As outlined in a request for proposals, a vendor would make free, outdoor wireless Internet access available along the Riverwalk, as well as in parks such as Curtis Hixon Waterfront Park, Lykes Gaslight Square Park and Julian B. Lane Riverfront Park.
So what's in it for the company?
For one thing, access to city property for its transmission equipment.
"They need our infrastructure," Buckhorn said. "That's the way this makes sense. We allow a provider to use our poles or to erect antennas on our buildings to provide, to whatever degree possible, a blanket around the city. In return for that access what we are hoping for is free Wi-Fi in certain areas, largely centered around downtown and the waterfront."
City officials believe that vendors could help support the free Wi-Fi by charging for it in other areas of the city or through online advertising. Proposals are due July 30.

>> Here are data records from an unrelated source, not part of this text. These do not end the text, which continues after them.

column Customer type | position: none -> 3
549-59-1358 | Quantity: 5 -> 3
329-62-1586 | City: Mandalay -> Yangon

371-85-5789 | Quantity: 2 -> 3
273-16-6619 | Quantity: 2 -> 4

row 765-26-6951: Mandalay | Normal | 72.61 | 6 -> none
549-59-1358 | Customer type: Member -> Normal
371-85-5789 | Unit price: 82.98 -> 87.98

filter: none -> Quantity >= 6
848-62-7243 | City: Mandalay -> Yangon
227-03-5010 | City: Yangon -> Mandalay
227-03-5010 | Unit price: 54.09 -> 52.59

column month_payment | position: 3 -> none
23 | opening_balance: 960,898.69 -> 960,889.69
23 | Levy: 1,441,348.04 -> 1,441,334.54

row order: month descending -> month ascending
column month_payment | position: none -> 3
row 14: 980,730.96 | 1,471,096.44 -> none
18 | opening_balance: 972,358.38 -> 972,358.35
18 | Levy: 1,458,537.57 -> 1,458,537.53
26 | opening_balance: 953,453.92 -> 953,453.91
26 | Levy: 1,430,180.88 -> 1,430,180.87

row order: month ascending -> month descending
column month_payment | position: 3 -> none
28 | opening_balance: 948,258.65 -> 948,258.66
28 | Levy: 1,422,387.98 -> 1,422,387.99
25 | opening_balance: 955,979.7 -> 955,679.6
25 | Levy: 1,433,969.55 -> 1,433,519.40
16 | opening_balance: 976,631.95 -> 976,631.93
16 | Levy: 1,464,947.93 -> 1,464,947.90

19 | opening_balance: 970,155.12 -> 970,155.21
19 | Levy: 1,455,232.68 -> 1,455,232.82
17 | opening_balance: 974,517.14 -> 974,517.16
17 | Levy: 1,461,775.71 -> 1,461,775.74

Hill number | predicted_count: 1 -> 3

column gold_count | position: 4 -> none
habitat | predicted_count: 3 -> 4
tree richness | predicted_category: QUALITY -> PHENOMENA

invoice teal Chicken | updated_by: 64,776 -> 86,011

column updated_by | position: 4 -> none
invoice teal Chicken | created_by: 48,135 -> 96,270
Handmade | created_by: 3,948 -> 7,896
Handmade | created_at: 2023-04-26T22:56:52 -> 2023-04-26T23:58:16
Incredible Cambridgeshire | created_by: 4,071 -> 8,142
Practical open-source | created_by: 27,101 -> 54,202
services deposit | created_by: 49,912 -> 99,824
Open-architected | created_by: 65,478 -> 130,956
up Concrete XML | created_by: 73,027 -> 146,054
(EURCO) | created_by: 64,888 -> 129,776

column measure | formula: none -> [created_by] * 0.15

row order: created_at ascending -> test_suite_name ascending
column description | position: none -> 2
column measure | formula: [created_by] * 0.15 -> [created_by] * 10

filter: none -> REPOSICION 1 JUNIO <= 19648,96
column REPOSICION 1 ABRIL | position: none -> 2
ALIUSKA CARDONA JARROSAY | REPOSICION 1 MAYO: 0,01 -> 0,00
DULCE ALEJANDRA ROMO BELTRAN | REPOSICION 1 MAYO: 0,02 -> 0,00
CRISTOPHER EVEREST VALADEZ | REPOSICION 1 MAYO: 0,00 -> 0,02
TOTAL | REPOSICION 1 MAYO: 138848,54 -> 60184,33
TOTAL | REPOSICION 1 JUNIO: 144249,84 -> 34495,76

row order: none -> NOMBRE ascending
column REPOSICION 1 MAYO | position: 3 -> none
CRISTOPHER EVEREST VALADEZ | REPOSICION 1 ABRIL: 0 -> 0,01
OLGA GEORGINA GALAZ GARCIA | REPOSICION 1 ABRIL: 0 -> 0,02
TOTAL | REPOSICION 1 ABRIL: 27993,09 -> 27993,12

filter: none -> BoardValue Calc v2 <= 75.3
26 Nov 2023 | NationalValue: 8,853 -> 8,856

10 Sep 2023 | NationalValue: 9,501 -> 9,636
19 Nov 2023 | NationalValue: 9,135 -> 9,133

If successful, adding free Wi-Fi to downtown parks would build on a city project this year that created seven free Wi-Fi hot spots at City Hall, the Police Department and in other city offices.
Tampa isn't alone in its quest for free outdoor Wi-Fi.
In March, Santa Clara, Calif., launched what officials there said was the nation's first program to provide free outdoor Wi-Fi for an entire community as part of an effort to upgrade electric meters.
There, the local electric utility is installing advanced meters that can be read using wireless technology. The same equipment carries a separate channel for public Wi-Fi.
"That's pretty cool," Buckhorn said of the Santa Clara initiative. "We haven't talked to (Tampa Electric), but I would imagine that the providers who would be at the cutting edge of this may incorporate those types of things into their response back to us."
Still, even Santa Clara officials say there are caveats. For one, while information from the electric meters is encrypted, the Wi-Fi service will be provided on a separate, unencrypted channel. Also, trees and buildings can block the signal. Higher-powered laptops work better than smartphones and tablets.
Elsewhere, the history of city-sponsored Wi-Fi has been rocky.
In 2008, Earthlink announced it would pull the plug on its $17 million citywide Wi-Fi network in Philadelphia.
The reason? The company couldn't come to terms on transferring the assets to the city of Philadelphia or a local nonprofit. A key question, never resolved, was who would pay the maintenance costs, which could have run millions of dollars a year.
Consequently, the city's request for proposals says City Hall does not want to get into the Wi-Fi business. Instead, it wants an experienced provider that can independently own and operate a Wi-Fi network for at least 10 years.
"What we've learned over the last five or six years is there were some cities who tried to do it themselves and failed miserably," Buckhorn said. "I'd much rather use the private sector's expertise and just hitchhike on their existing infrastructure and their ability to get it done."